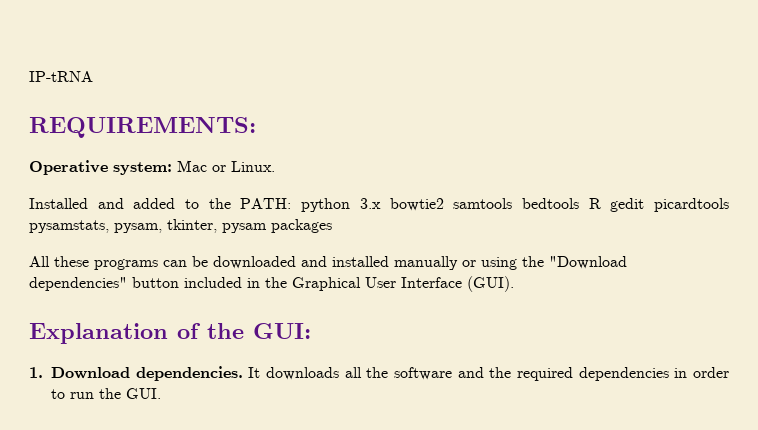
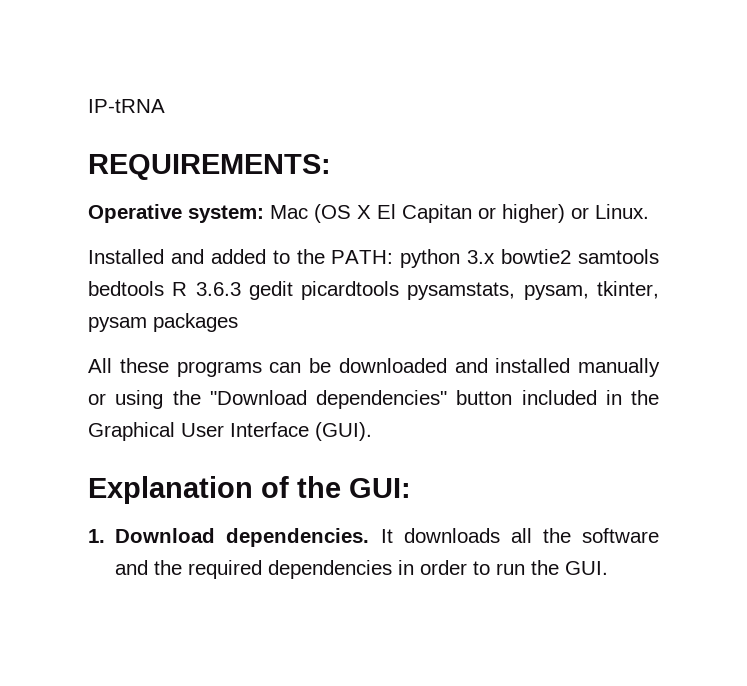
(207, 166) none -> [314,204,565,223] (OS X El Capitan or higher)
(601, 203) none -> [195,282,241,296] 3.6.3

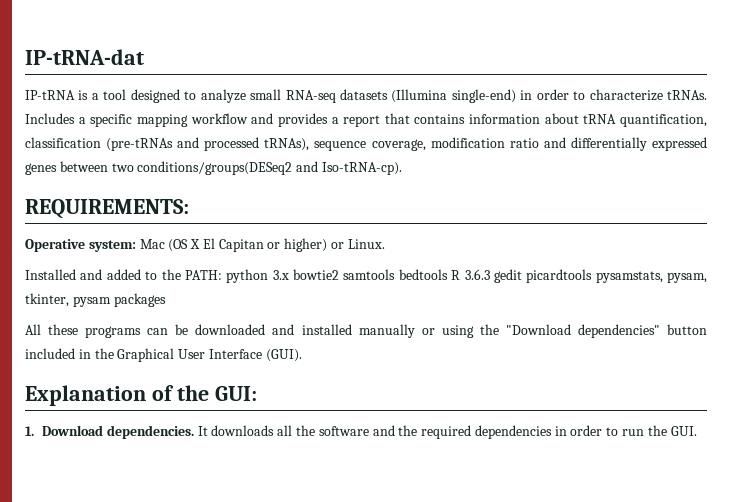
(88, 106) none -> [25,49,144,65] IP-tRNA-dat //
(165, 106) none -> [78,89,707,103] [25,113,707,127] [25,137,707,151] [25,161,402,175] is a tool designed to analyze small RNA-seq datasets (Illumina single-end) in order to characterize tRNAs. Includes a specific mapping workflow and provides a report that contains information about tRNA quantification, classification (pre-tRNAs and processed tRNAs), sequence coverage, modification ratio and differentially expressed genes between two conditions/groups(DESeq2 and Iso-tRNA-cp).

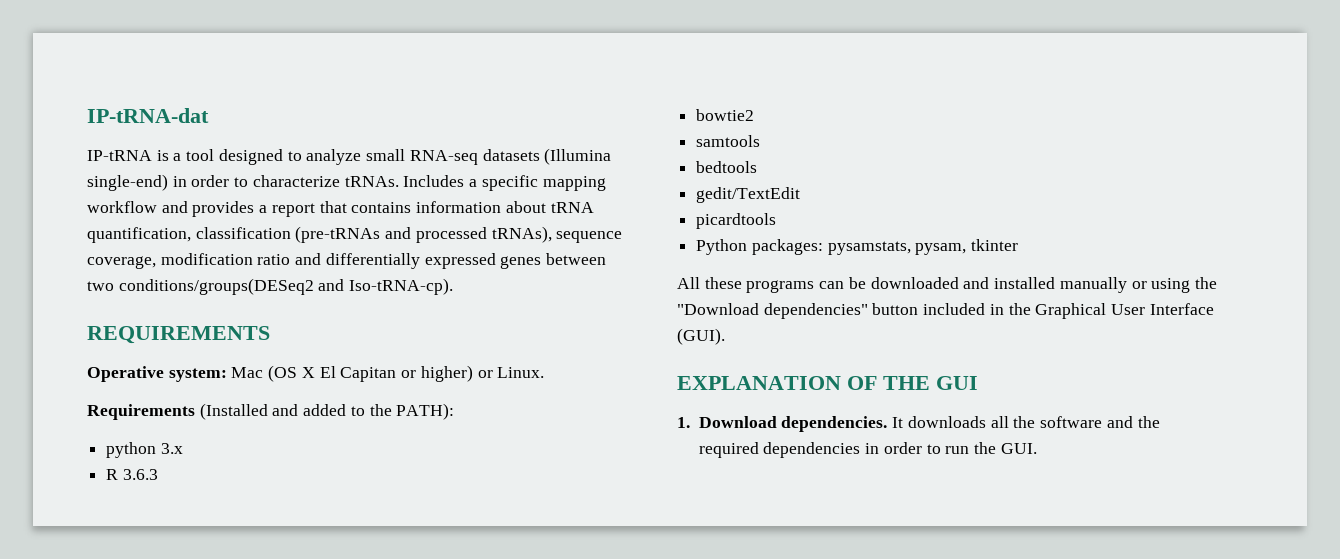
[25,199,189,219] REQUIREMENTS: -> [87,326,270,344] REQUIREMENTS
[25,269,76,280] Installed -> [87,403,268,420] Requirements (Installed
[184,270,222,280] PATH: -> [396,403,455,420] PATH): //
[293,269,448,280] bowtie2 samtools bedtools -> (183, 448) //
[493,269,707,283] [25,293,166,307] gedit picardtools pysamstats, pysam, tkinter, pysam packages -> [696,109,755,121] [696,135,761,147] [696,161,758,173] [696,187,801,203] [696,213,777,229] [696,239,1019,255] // bowtie2 // samtools // bedtools // gedit/TextEdit // picardtools // Python packages: pysamstats, pysam, tkinter
[25,385,257,406] Explanation of the GUI: -> [677,376,978,390] EXPLANATION OF THE GUI

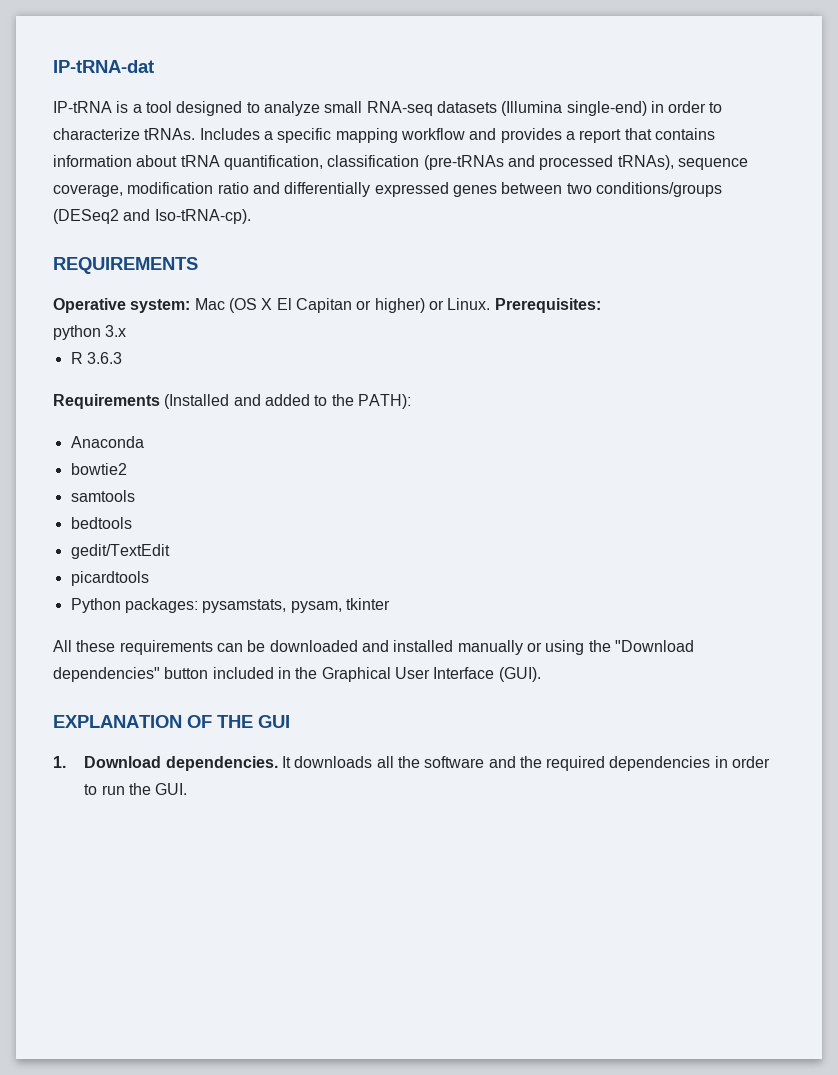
[118,278,314,295] conditions/groups(DESeq2 -> [595,182,722,197] [53,209,119,224] conditions/groups (DESeq2
(545, 372) none -> [494,298,601,313] [53,325,127,340] [70,352,122,364] Prerequisites: // python 3.x // R 3.6.3
[106,442,183,458] [106,469,158,480] python 3.x // R 3.6.3 -> [70,436,144,448] Anaconda
[746,280,815,293] programs -> [119,640,213,655] requirements

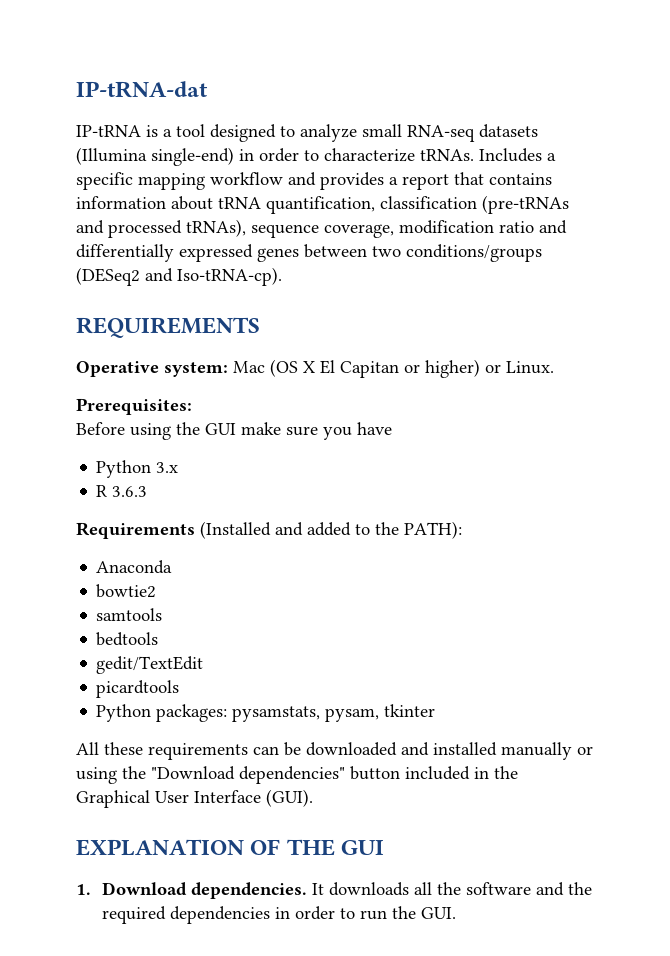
(491, 304) none -> (554, 367) //
[53,325,101,340] python -> [76,422,392,440] [96,460,152,478] Before using the GUI make sure you have // Python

____________

The data needs to be reproduced exactly, please, apart from its pictures.

(207, 166) none -> [314,204,565,223] (OS X El Capitan or higher)
(601, 203) none -> [195,282,241,296] 3.6.3

(88, 106) none -> [25,49,144,65] IP-tRNA-dat //
(165, 106) none -> [78,89,707,103] [25,113,707,127] [25,137,707,151] [25,161,402,175] is a tool designed to analyze small RNA-seq datasets (Illumina single-end) in order to characterize tRNAs. Includes a specific mapping workflow and provides a report that contains information about tRNA quantification, classification (pre-tRNAs and processed tRNAs), sequence coverage, modification ratio and differentially expressed genes between two conditions/groups(DESeq2 and Iso-tRNA-cp).

[25,199,189,219] REQUIREMENTS: -> [87,326,270,344] REQUIREMENTS
[25,269,76,280] Installed -> [87,403,268,420] Requirements (Installed
[184,270,222,280] PATH: -> [396,403,455,420] PATH): //
[293,269,448,280] bowtie2 samtools bedtools -> (183, 448) //
[493,269,707,283] [25,293,166,307] gedit picardtools pysamstats, pysam, tkinter, pysam packages -> [696,109,755,121] [696,135,761,147] [696,161,758,173] [696,187,801,203] [696,213,777,229] [696,239,1019,255] // bowtie2 // samtools // bedtools // gedit/TextEdit // picardtools // Python packages: pysamstats, pysam, tkinter
[25,385,257,406] Explanation of the GUI: -> [677,376,978,390] EXPLANATION OF THE GUI

[118,278,314,295] conditions/groups(DESeq2 -> [595,182,722,197] [53,209,119,224] conditions/groups (DESeq2
(545, 372) none -> [494,298,601,313] [53,325,127,340] [70,352,122,364] Prerequisites: // python 3.x // R 3.6.3
[106,442,183,458] [106,469,158,480] python 3.x // R 3.6.3 -> [70,436,144,448] Anaconda
[746,280,815,293] programs -> [119,640,213,655] requirements

(491, 304) none -> (554, 367) //
[53,325,101,340] python -> [76,422,392,440] [96,460,152,478] Before using the GUI make sure you have // Python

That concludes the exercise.